Zamach, w którego wyniku zginął Junk, był jednym z pierwszych przeprowadzonych w ramach tzw. akcji „Pol”. Na rozkaz Komendy Głównej AK oddziały Kierownictwa Dywersji Komendy Głównej i Okręgu Warszawskiego miały zorganizować serię ulicznych potyczek przeciwko niemieckiej policji bezpieczeństwa. A konkretnie – przeciw wszystkim pojazdom, których rejestracja rozpoczynała się od „Ost 47…”, gdyż, jak ustalono, takimi numerami posługiwali się poszukiwani przez AK funkcjonariusze. Rozkaz nie był jednak aż tak bezwzględny w określeniu celu. Akowcom pozwolono atakować również auta policji porządkowej, jeśli akurat na jakieś się natkną.

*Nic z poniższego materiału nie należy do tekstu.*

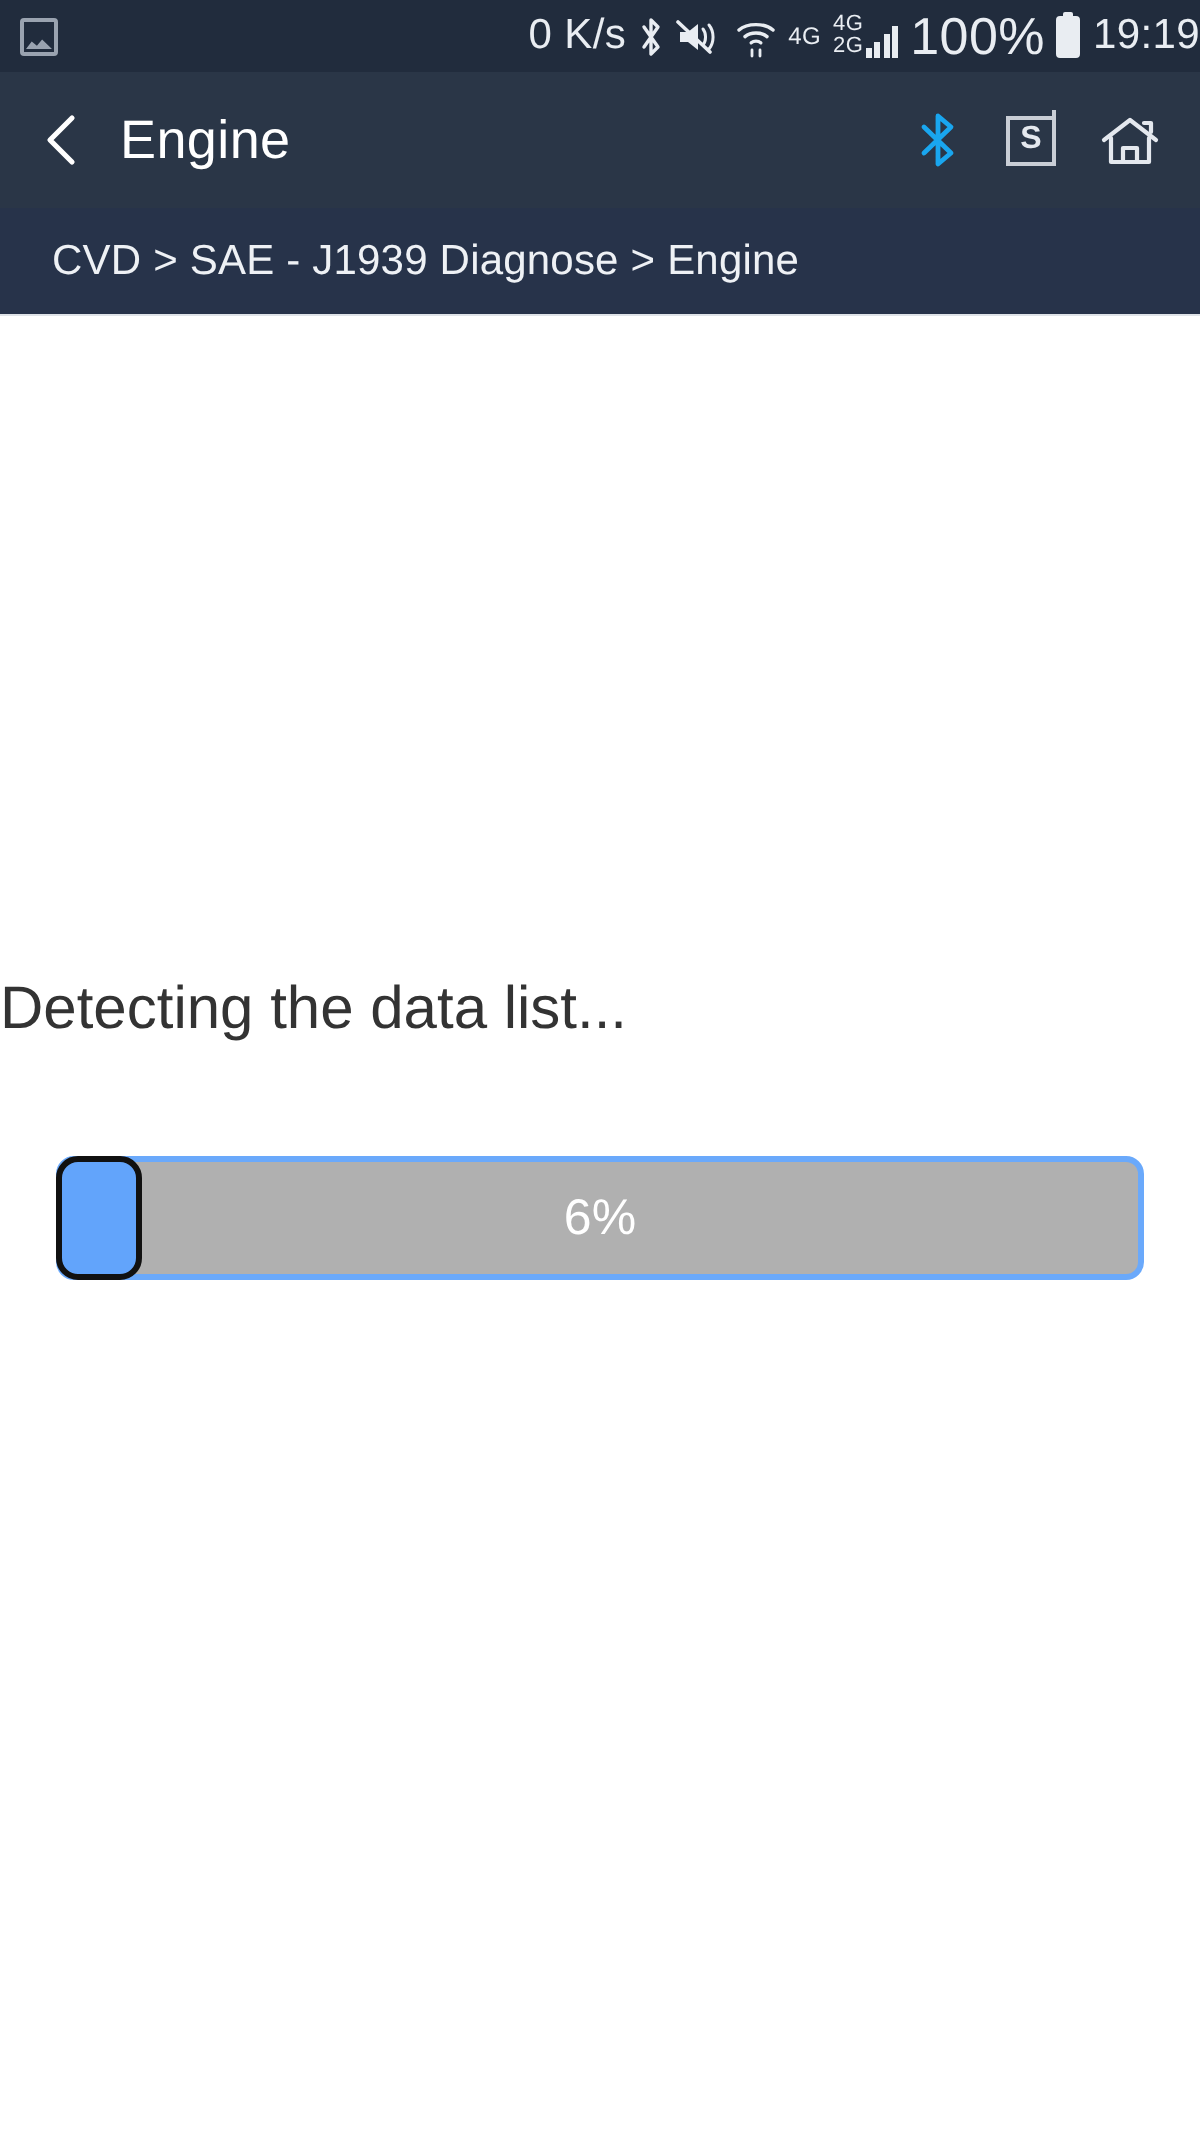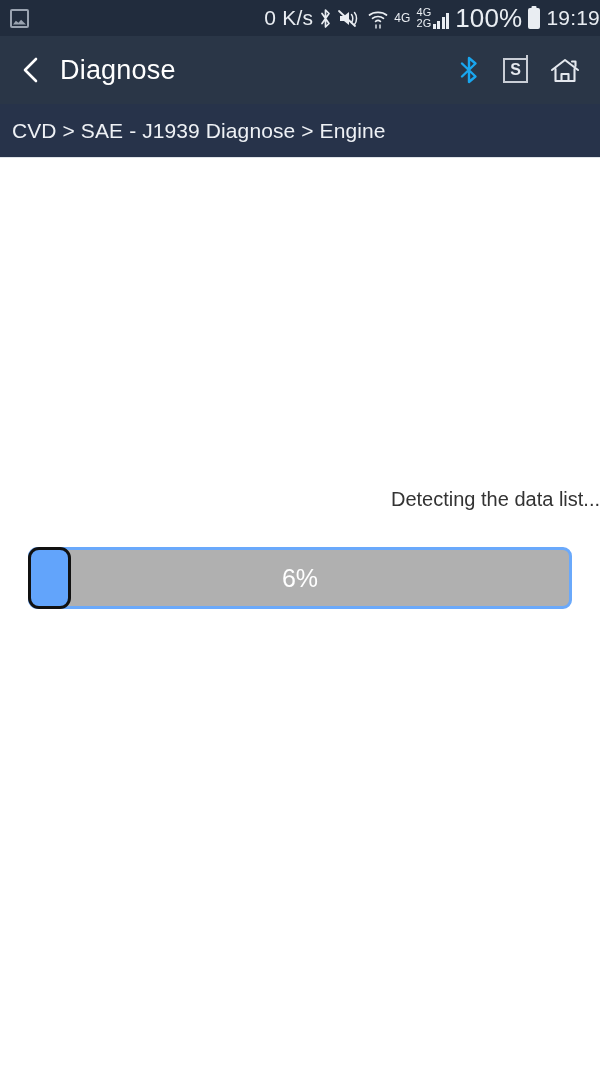--- a/index.html
+++ b/index.html
@@ -181,21 +181,21 @@
     background: #c9ced6;
   }
   .home-icon { width: 30px; height: 27px; display: block; cursor: pointer; }
 
   
   .breadcrumb-bar {
     height: 54px;
     background: #27334a;
     display: flex;
     align-items: center;
-    padding: 0 12px;
+    padding: 0 26px;
     box-sizing: border-box;
     border-bottom: 1px solid #dfe3e8;
   }
   .breadcrumb-text {
     color: #eef1f5;
     font-size: 21px;
     font-weight: 400;
     letter-spacing: 0.1px;
   }
 
@@ -205,25 +205,25 @@
     height: calc(1066px - 36px - 68px - 55px);
     background: #ffffff;
   }
   .loading-block {
     position: absolute;
     top: 330px;
     left: 0;
     right: 0;
   }
   .loading-message {
-    text-align: right;
+    text-align: left;
     color: #333333;
-    font-size: 20px;
+    font-size: 30px;
     font-weight: 400;
-    margin-bottom: 36px;
+    margin-bottom: 56px;
   }
 
   
   .progress-wrap {
     margin: 0 28px;
     position: relative;
     height: 62px;
   }
   .progress-track {
     position: absolute;
@@ -329,21 +329,21 @@
     <span class="clock">19:19</span>
   </div>
 </div>
 
 <div class="header">
   <span>
     <svg class="back-chevron" viewBox="0 0 26 30" aria-hidden="true">
       <path d="M18 4 L7 15 L18 26" fill="none" stroke="#ffffff" stroke-width="2.6" stroke-linecap="round" stroke-linejoin="round"></path>
     </svg>
   </span>
-  <span class="header-title">Diagnose</span>
+  <span class="header-title">Engine</span>
 
   <div class="header-actions">
     <span>
       <svg class="bt-header" viewBox="0 0 24 30" aria-hidden="true">
         <path d="M5 8.5 L18.5 21.5 L12 27 L12 3 L18.5 8.5 L5 21.5" fill="none" stroke="#19a6ef" stroke-width="2.4" stroke-linejoin="round" stroke-linecap="round"></path>
       </svg>
     </span>
     <span class="s-box">
       <span>S</span>
     </span>

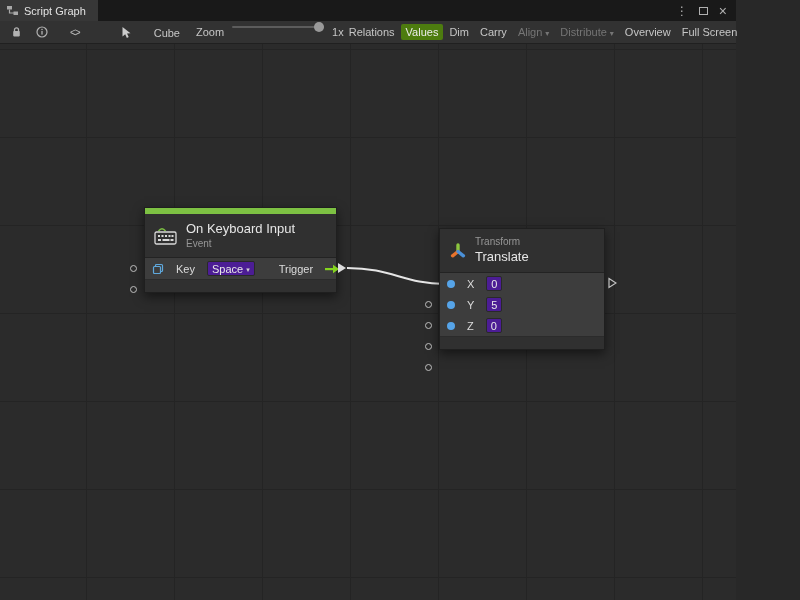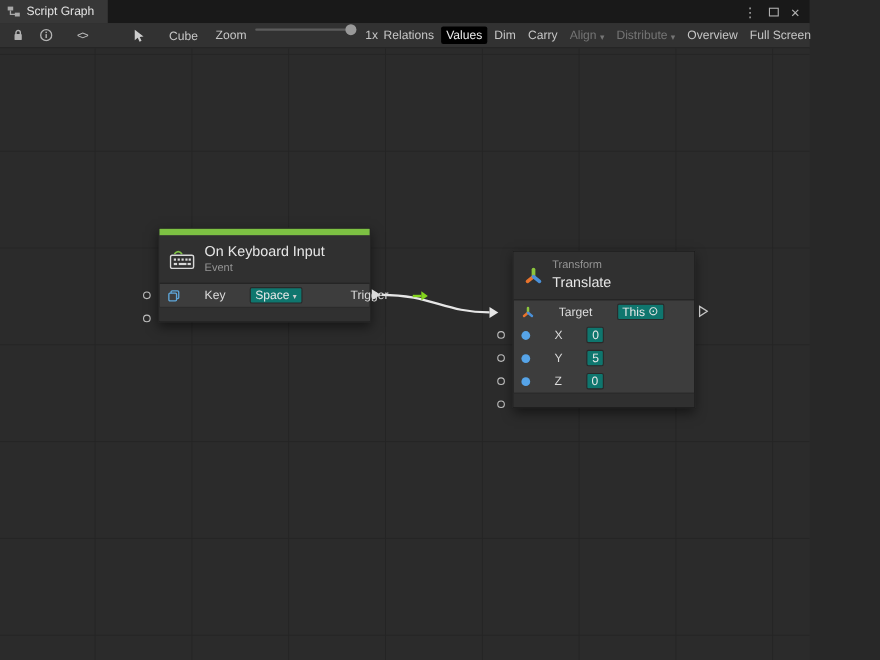--- a/index.html
+++ b/index.html
@@ -20,43 +20,43 @@
     font-size:11px;color:#c6c6c6;padding:0 4px;flex:none}
   .ticon{display:flex;align-items:center;justify-content:center;padding:0 7px;height:100%}
   .tsep{width:1px;height:13px;background:#454545;margin:0 4px}
   .codeicon{font-size:10px;color:#bdbdbd;letter-spacing:-1px}
   .cube-group{display:flex;align-items:flex-end;gap:22px;margin-left:34px}
   .zoom-group{display:flex;align-items:flex-start;gap:8px;margin-left:16px}
   .slider{width:92px;height:2px;background:#5c5c5c;border-radius:1px;position:relative}
   .slider-handle{position:absolute;right:0;top:50%;transform:translateY(-50%);width:10px;height:10px;background:#999;border-radius:50%}
   .tb-right{margin-left:auto;display:flex;gap:1px;padding-right:2px}
   .tbtn{padding:2px 5px;border-radius:2px;display:flex;align-items:center;gap:3px;white-space:nowrap;cursor:default}
-  .tbtn.active{background:#000000;color:#ececec}
+  .tbtn.active{background:#4d7c0f;color:#ececec}
   .tbtn.disabled{color:#757575}
   .dd{font-size:8px;position:relative;top:1px}
 
   
   .canvas{position:relative;flex:1;background:#2b2b2b;overflow:hidden;
     background-image:linear-gradient(#242424 1px,transparent 1px),linear-gradient(90deg,#242424 1px,transparent 1px);
     background-size:88px 88px;background-position:86px 5px}
   .wires{position:absolute;left:0;top:0;pointer-events:none}
 
   
   .node{position:absolute;background:#3d3d3d;border:1px solid #1f1f1f;box-shadow:0 4px 10px rgba(0,0,0,.5);font-size:11px}
   .colorbar{height:6px;background:#7DC143}
   .nhead{background:#303030;border-bottom:1px solid #232323;display:flex;align-items:center;gap:8px;padding:0 9px;height:44px}
   .ntitles{display:flex;flex-direction:column;gap:1px}
   .ntitle{font-size:13px;color:#e6e6e6;line-height:1.2}
   .nsub{font-size:10px;color:#969696;line-height:1.2}
-  .nrow{height:21px;display:flex;align-items:center;gap:22px;padding:0 7px;position:relative}
+  .nrow{height:21px;display:flex;align-items:center;gap:12px;padding:0 7px;position:relative}
   .nfoot{height:13px;background:#303030;border-top:1px solid #2b2b2b}
   .icon{display:inline-flex;align-items:center;flex:none}
   .lbl{color:#dcdcdc}
   .spacer{flex:1}
-  .chip{display:inline-flex;align-items:center;gap:3px;background:#0f766e;border:1px solid #292929;border-radius:2px;
+  .chip{display:inline-flex;align-items:center;gap:3px;background:#4c1d95;border:1px solid #292929;border-radius:2px;
     height:15px;padding:0 4px;font-size:11px;color:#e8e8e8;cursor:default}
   .chip .dd{font-size:7px;color:#cfcfcf}
   .vchip{min-width:16px;justify-content:center}
   .tgt{font-size:11px;line-height:1}
   .dot{width:8px;height:8px;border-radius:50%;background:#56A4E8;flex:none}
   .pc{position:absolute;width:7px;height:7px;border:1px solid #bdbdbd;border-radius:50%;left:-15px;background:transparent}
   .out-tri{position:absolute;right:-10px;width:0;height:0;border-left:8px solid #dcdcdc;
     border-top:5px solid transparent;border-bottom:5px solid transparent}
   .exit-port{position:absolute;right:-13px}
 </style>
@@ -198,46 +198,32 @@
               <path d="M8 0.8 L14 5 L8 9.2 Z" fill="#84D41E"></path>
             </svg>
         </span>
       </div>
       <div class="nfoot"></div>
       <span class="pc" style="top:57px"></span>
       <span class="pc" style="top:78px"></span>
       <span class="out-tri" style="top:55px"></span>
     </div>
 
-    <div class="node" style="left:466px;top:184px;width:166px">
+    <div class="node" style="left:439px;top:184px;width:166px">
       <div class="nhead">
         <span class="icon">
           <svg width="18" height="18" viewBox="0 0 18 18">
             <line x1="9" y1="9.5" x2="9" y2="3" stroke="#8CC63E" stroke-width="3.4" stroke-linecap="round"></line>
             <line x1="9" y1="9.5" x2="3.6" y2="13.8" stroke="#E8732C" stroke-width="3.4" stroke-linecap="round"></line>
             <line x1="9" y1="9.5" x2="14.4" y2="13.8" stroke="#4A90D8" stroke-width="3.4" stroke-linecap="round"></line>
           </svg>
         </span>
         <span class="ntitles">
           <span class="nsub">Transform</span>
           <span class="ntitle">Translate</span>
-        </span>
-      </div>
-      <div class="nrow">
-        <span class="icon">
-          <svg width="12" height="12" viewBox="0 0 18 18">
-            <line x1="9" y1="9.5" x2="9" y2="3" stroke="#8CC63E" stroke-width="3.4" stroke-linecap="round"></line>
-            <line x1="9" y1="9.5" x2="3.6" y2="13.8" stroke="#E8732C" stroke-width="3.4" stroke-linecap="round"></line>
-            <line x1="9" y1="9.5" x2="14.4" y2="13.8" stroke="#4A90D8" stroke-width="3.4" stroke-linecap="round"></line>
-          </svg>
-        </span>
-        <span class="lbl">Target</span>
-        <span class="chip">
-          <span>This</span>
-          <span class="tgt">⊙</span>
         </span>
       </div>
       <div class="nrow">
         <span class="dot"></span>
         <span class="lbl">X</span>
         <span class="chip vchip">
           <span>0</span>
         </span>
       </div>
       <div class="nrow">

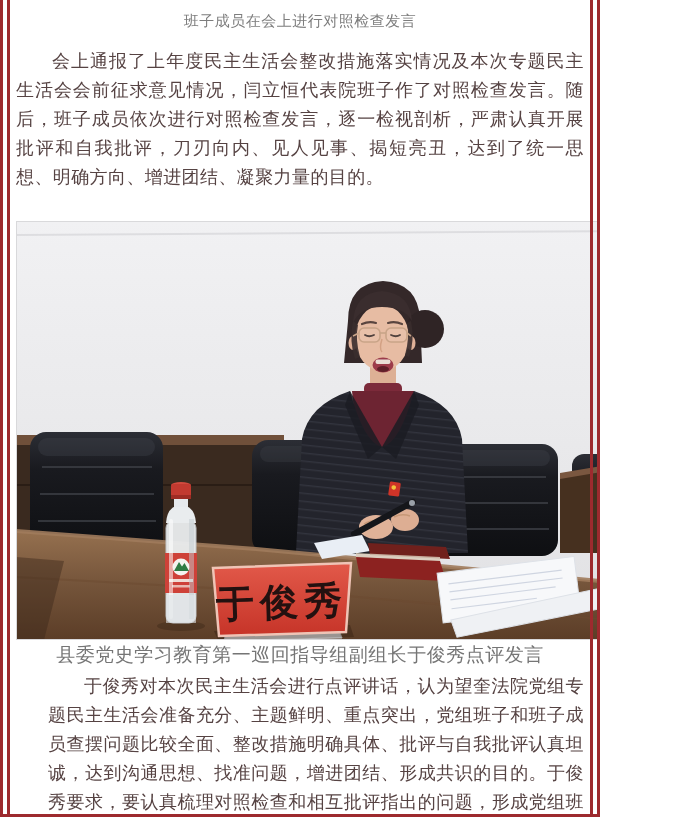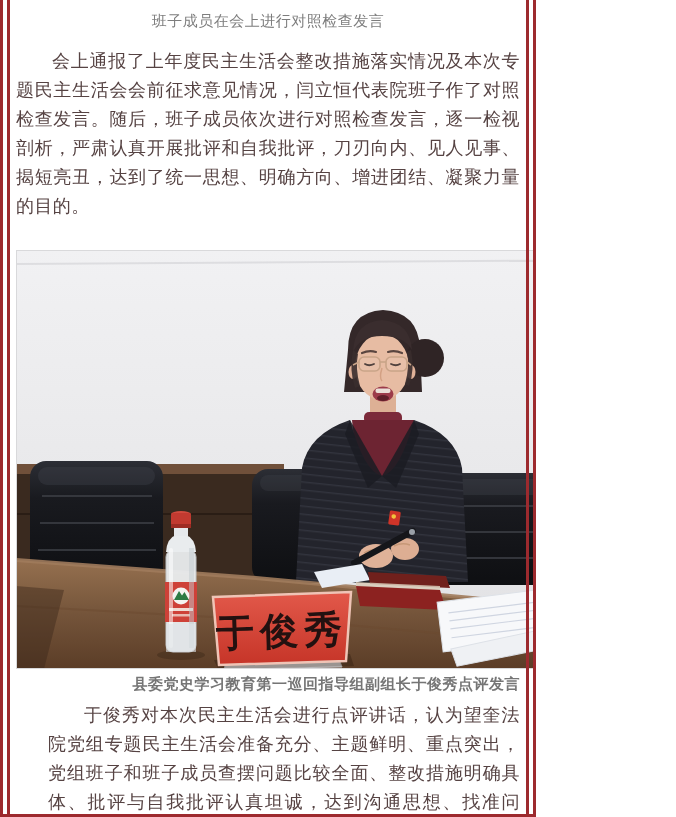--- a/index.html
+++ b/index.html
@@ -1,26 +1,26 @@
 <!DOCTYPE html>
 <html><head>
 <meta charset="utf-8">
 <style>
   html,body{margin:0;padding:0;background:#ffffff;}
   body{width:676px;height:817px;font-family:"Liberation Sans","DejaVu Sans",sans-serif;}
-  .page{position:relative;width:536px;height:817px;background:#fff;overflow:hidden;}
+  .page{position:relative;width:600px;height:817px;background:#fff;overflow:hidden;}
   .frame-outer{position:absolute;inset:0;border-left:3px solid #9d2a2e;border-right:3px solid #9d2a2e;border-bottom:3px solid #9d2a2e;pointer-events:none;z-index:5;}
   .frame-inner{position:absolute;top:0;bottom:0;left:7px;right:7px;border-left:3px solid #9d2a2e;border-right:3px solid #9d2a2e;pointer-events:none;z-index:5;}
   .content{position:absolute;left:16px;right:16px;top:0;}
   .caption-top{margin-top:11px;text-align:center;font-size:15px;line-height:20px;color:#7d7d7d;letter-spacing:0.5px;}
   .para{font-size:18px;line-height:29px;letter-spacing:0.4px;color:#564343;text-align:justify;text-indent:2em;}
   .para1{margin-top:8px;}
   .photo-wrap{margin:29px auto 0 auto;width:628px;height:419px;position:relative;}
   .photo-wrap svg{display:block;width:628px;height:419px;}
-  .caption-photo{margin-top:5px;text-align:right;font-size:15px;line-height:20px;font-weight:bold;color:#757575;letter-spacing:0.5px;}
+  .caption-photo{margin-top:5px;text-align:center;font-size:19px;line-height:20px;font-weight:normal;color:#757575;letter-spacing:0.5px;}
   .para2{margin-top:7px;margin-left:32px;}
 </style>
 </head>
 <body>
 
 <div class="page">
   <div class="frame-outer" style="border-color: rgb(157, 42, 46);"></div>
   <div class="frame-inner" style="border-color: rgb(157, 42, 46);"></div>
 
   <div class="content">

15 czerwca po południu samochód z czterema żołnierzami z oddziału Stanisława Sosabowskiego „Stasinka” jechał ulicą Krasińskiego na warszawskim Żoliborzu. Byli to akowcy o dużym już stażu, w dodatku ich dowódca należał do prawdziwych legend podziemia. Tuż po godz. 17 dostrzegli auto z rejestracją „Ost 47…”. Natychmiast ruszono za nim, a kiedy niemiecki wóz przyhamował, rzucono w jego kierunku dwie filipinki. Ładunki eksplodowały, ale na masce – pogięły trochę blachę, popękały szyby, ale ani kierowcy, ani pasażerom nic poważniejszego się nie stało. Zareagowali błyskawicznie. Wyskoczyli z samochodu i z dwóch peemów ostrzelali akowców. Rozpoczęła się wymiana ognia. Nadjechała też przypadkowa ciężarówka z niemieckimi żołnierzami, którzy widząc co się dzieje, włączyli się do akcji, ale wobec nieustannego ognia oddziału AK, zaczęli rozpraszać się po okolicznych uliczkach. Akowcy jeszcze raz ostrzelali samochód i obrzucili go filipinkami, po czym odjechali. W akcji zginął jeden Polak – Stefan Płotka „Mikołaj II” oraz dwóch Niemców – SS-Untersturmführer Hoffman i Herbert Junk.